Surgiu uma nova língua



Artigos
José Goulão


07 de Fevereiro, 2012

O sistema económico que dirige a globalização faz-se acompanhar de uma linguagem própria à medida da sua deturpação de valores, de direitos e também do seu desrespeito pelo ser humano.

Uma linguagem praticamente traduzida em todas as línguas – ou não fosse um processo global - e que, através da adulteração de sinónimos consoante as circunstâncias em que são aplicados, procura adoçar o amargo, esconder o que é exploração, substituir palavras que traduzem violações de direitos e maus-tratos sociais.

A esta linguagem mentirosa, hipócrita, humanamente insensível e culturalmente obscena há quem chame já, e com toda a propriedade, uma espécie de neo-língua. Já repararam certamente que na comunicação social servidora do sistema neoliberal a palavra “trabalhadores” já foi praticamente suprimida.

A que a substitui preferencialmente nem sequer é sinónima: “colaboradores”.

Isto pode parecer um pormenor, uma deturpação fruto da iliteracia que o sistema neoliberal acarinha, mas não é.

Os trabalhadores trabalham, têm os seus patrões, o Estado ou entidades privadas; os colaboradores colaboram, como se tivessem passado a ter com as suas entidades patronais relações de associação, de cumplicidade, de partilha de objectivos comuns.

Uma troca de palavras suprimiu uma contradição de fundo, pretende aniquilar com uma artimanha a apropriação da mais-valia do trabalho enquanto esta se agrava através do cada vez maior desrespeito pelos direitos e vínculos laborais. Também já se aperceberam que nesta época em que o desemprego se tornou uma praga os despedimentos desapareceram. Já ninguém é despedido.

Os despedidos passaram a ser demitidos, dispensados, excedentários porque os seus postos de trabalho foram extintos.

Os trabalhadores, melhor dizendo, os “colaboradores”, são vítimas “indispensáveis” da necessidade de “salvar as empresas”, de as “enxugar” de “suprimir as gorduras” das economias.

Estes casos são apenas exemplos de uma grande burla linguística que invade o léxico económico e social.
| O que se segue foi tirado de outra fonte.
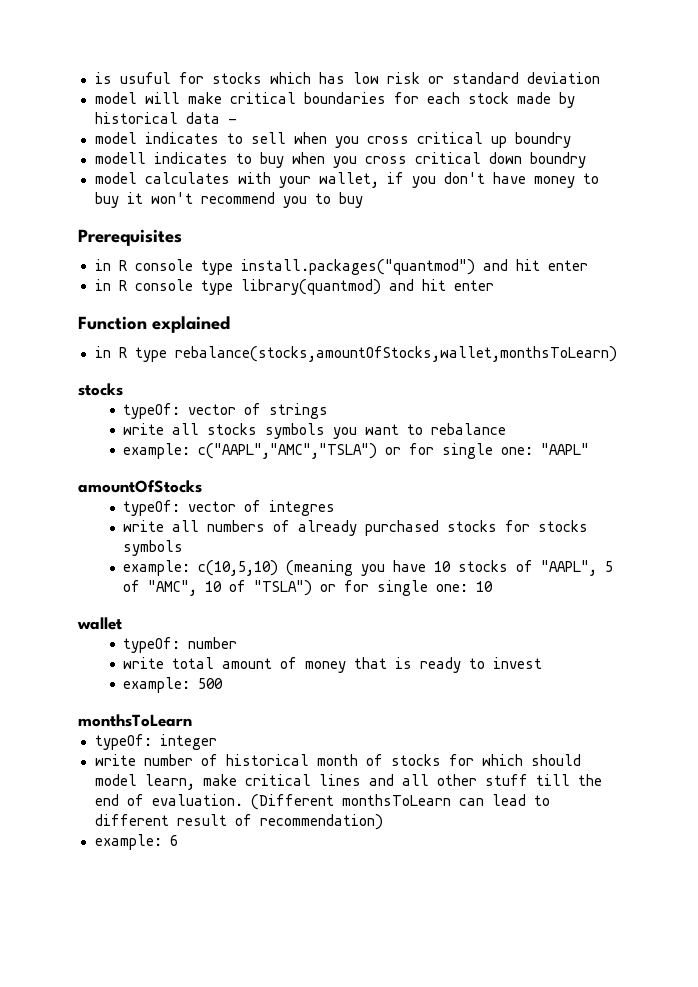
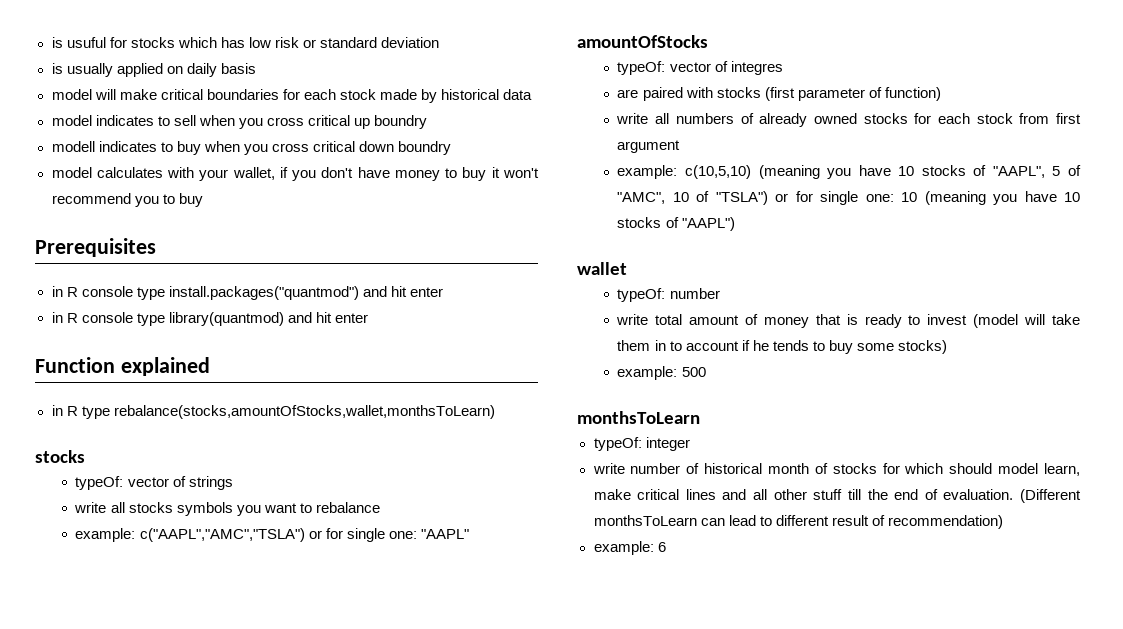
(600, 78) none -> [51,63,256,77] // is usually applied on daily basis
[227,118,237,124] - -> (533, 94) none
(336, 508) none -> [617,87,941,101] // are paired with stocks (first parameter of function)
[365,520,589,536] [123,540,184,556] purchased stocks for stocks symbols -> [813,113,1082,124] [617,140,681,153] owned stocks for each stock from first argument
(494, 586) none -> [924,191,1081,205] [617,217,735,231] (meaning you have 10 stocks of "AAPL")
(543, 663) none -> [973,314,1080,328] [617,340,947,354] (model will take them in to account if he tends to buy some stocks)

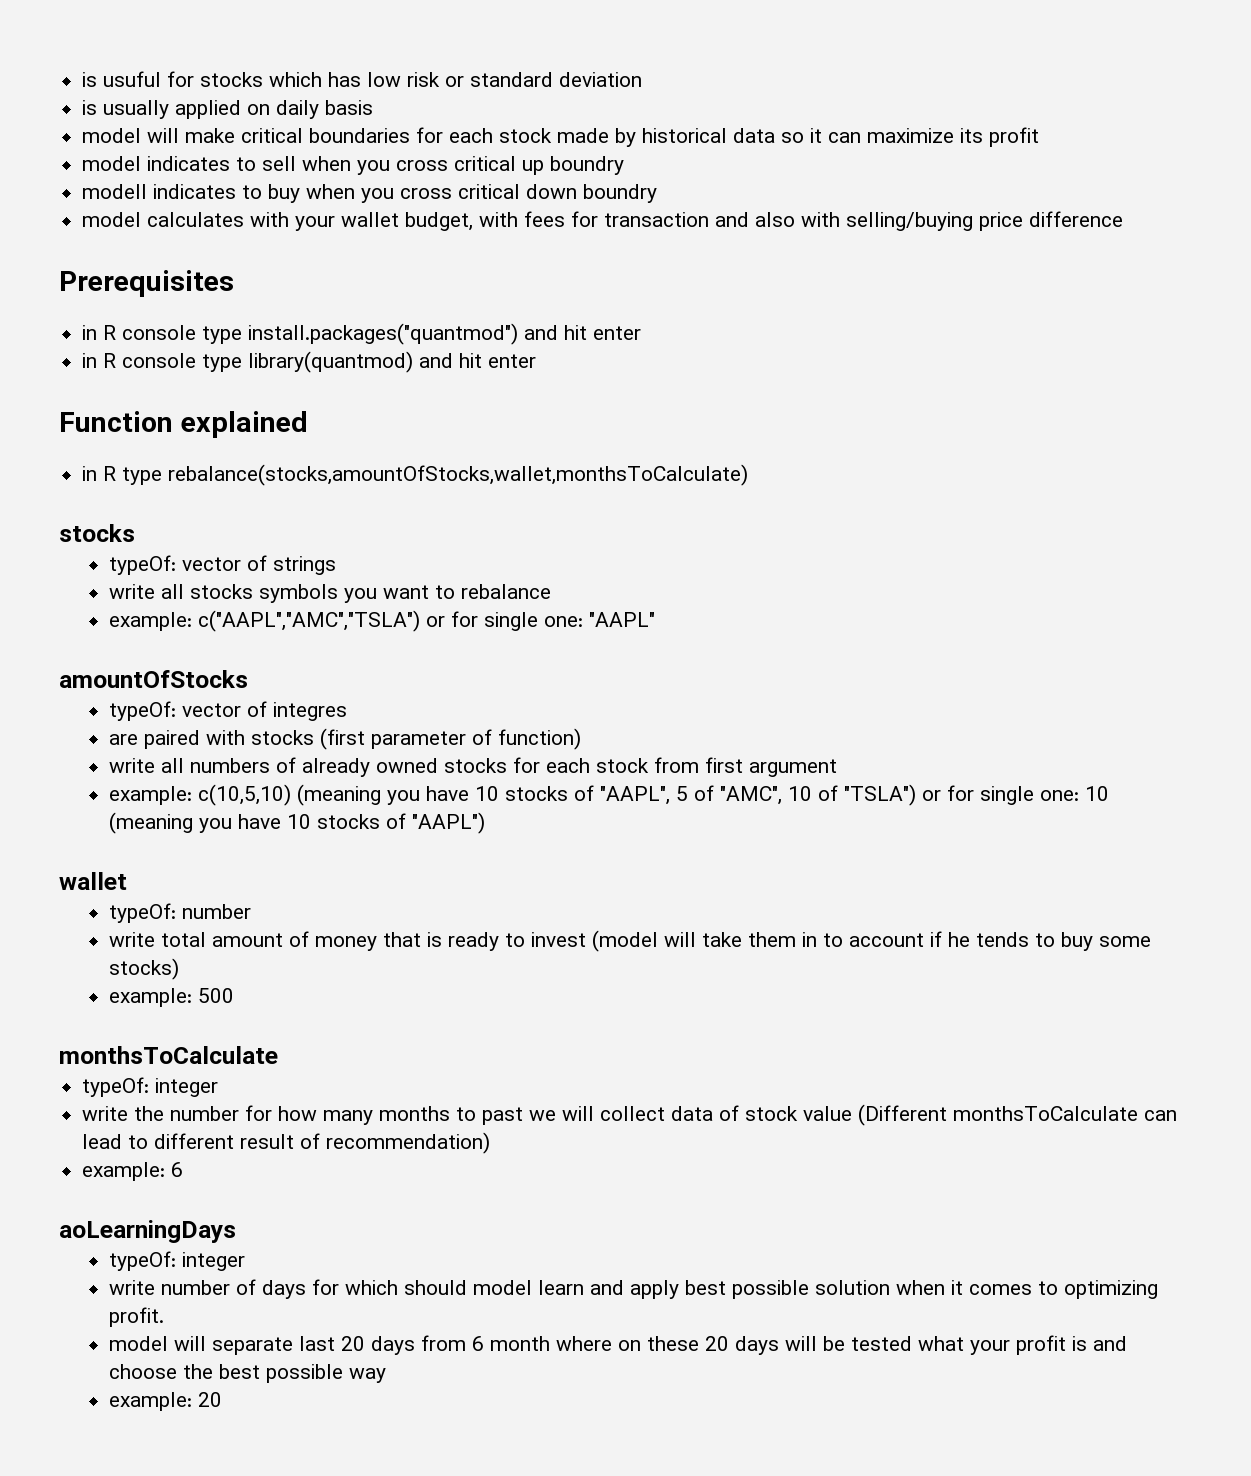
(533, 94) none -> [781,127,1040,147] so it can maximize its profit
[232,167,539,181] [51,193,203,207] wallet, if you don't have money to buy it won't recommend you to buy -> [341,211,1124,231] wallet budget, with fees for transaction and also with selling/buying price difference
[113,405,495,419] rebalance(stocks,amountOfStocks,wallet,monthsToLearn) -> [168,464,749,486] rebalance(stocks,amountOfStocks,wallet,monthsToCalculate)
[577,411,700,424] [593,437,690,451] [592,463,1080,476] [593,489,1081,503] [593,515,697,526] monthsToLearn // typeOf: integer // write number of historical month of stocks for which should model learn, make critical lines and all other stuff till the end of evaluation. (Different monthsToLearn -> [59,1046,278,1064] [82,1077,219,1097] [82,1104,1139,1126] monthsToCalculate // typeOf: integer // write the number for how many months to past we will collect data of stock value (Different monthsToCalculate
(666, 547) none -> [59,1220,236,1243] [108,1251,245,1271] [108,1279,1158,1299] [108,1307,164,1327] [108,1335,1127,1355] [108,1364,386,1383] [108,1392,222,1411] // aoLearningDays // typeOf: integer // write number of days for which should model learn and apply best possible solution when it comes to optimizing profit. // model will separate last 20 days from 6 month where on these 20 days will be tested what your profit is and choose the best possible way // example: 20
Os empréstimos agiotas do FMI e agora das troikas que se obtêm juntando-lhe a Comissão Europeia e o Banco Central Europeu nem sequer são créditos, são “ajudas”; e para percebermos a medida da “ajuda” recorramos ao caso de Portugal que para obter 78 mil milhões de euros tem de pagar 34 mil milhões só de juros, fora as exigências acopladas, chamadas “reformas estruturais” para “curar” a economia, “moralizar os gastos”, isto é, proibir os Estados de investir no crescimento.

E por aí fora: flexisegurança é um neologismo que verdadeiramente significa a segurança patronal através da flexibilidade para despedir; a concertação social é a maneira de a aliança entre os governos e as associações patronais imporem aos sindicatos que aceitem penalizações sociais, passando os que as recusam a serem “extremistas”, “intransigentes”, incapazes de “conviver com o jogo democrático”.

Exemplos disso não faltam. É um acto cívico detectá-los e denunciá-los.